Data section start

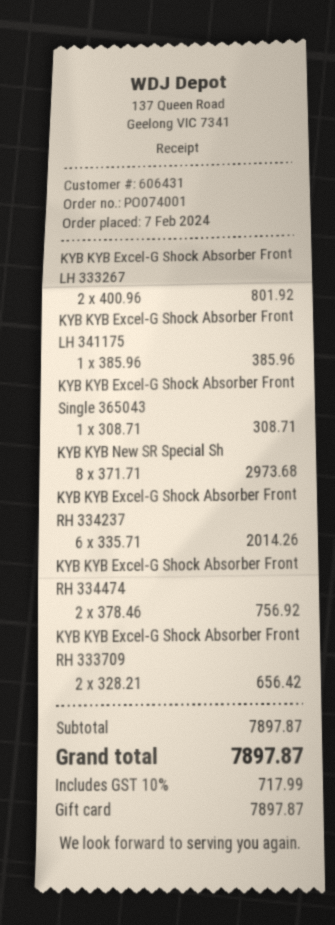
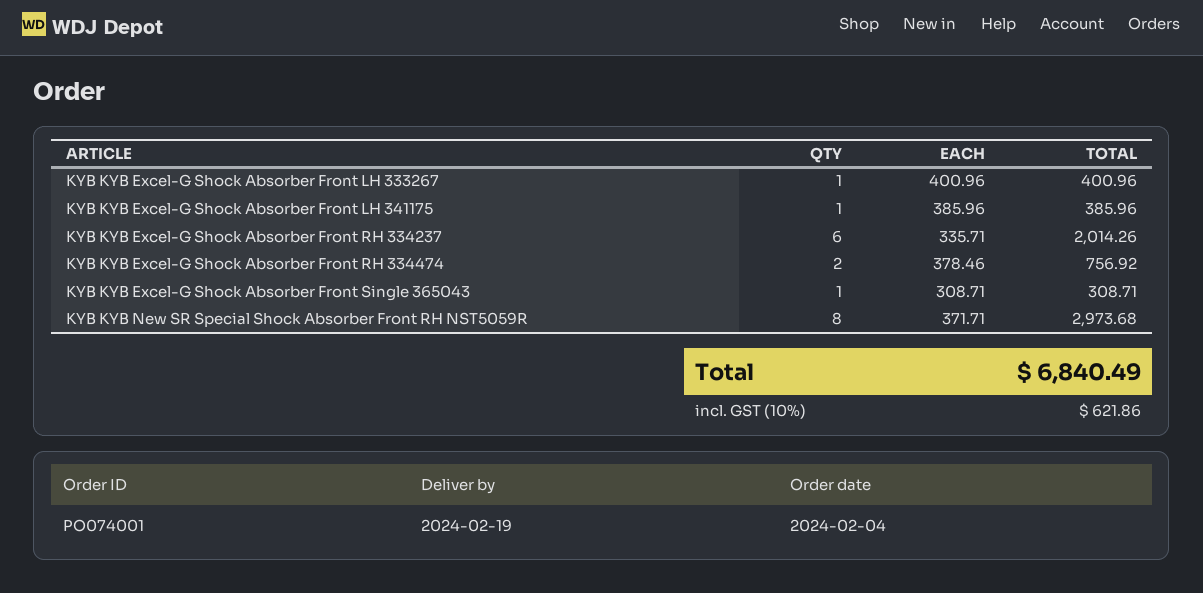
order date: 2024-02-07 -> 2024-02-04
KYB KYB Excel-G Shock Absorber Front LH 333267: 2 x 400.96 = 801.92 -> 1 x 400.96 = 400.96
KYB KYB Excel-G Shock Absorber Front RH 333709: 2 x 328.21 = 656.42 -> none
tax: 10% = 717.99 -> 10% = 621.86
total: 7897.87 -> 6840.49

Data section end

Aim of the exercise: Your job is to repeat the data exactly, leaving each picture out.

Written answer:
order date: 2024-02-07 -> 2024-02-04
KYB KYB Excel-G Shock Absorber Front LH 333267: 2 x 400.96 = 801.92 -> 1 x 400.96 = 400.96
KYB KYB Excel-G Shock Absorber Front RH 333709: 2 x 328.21 = 656.42 -> none
tax: 10% = 717.99 -> 10% = 621.86
total: 7897.87 -> 6840.49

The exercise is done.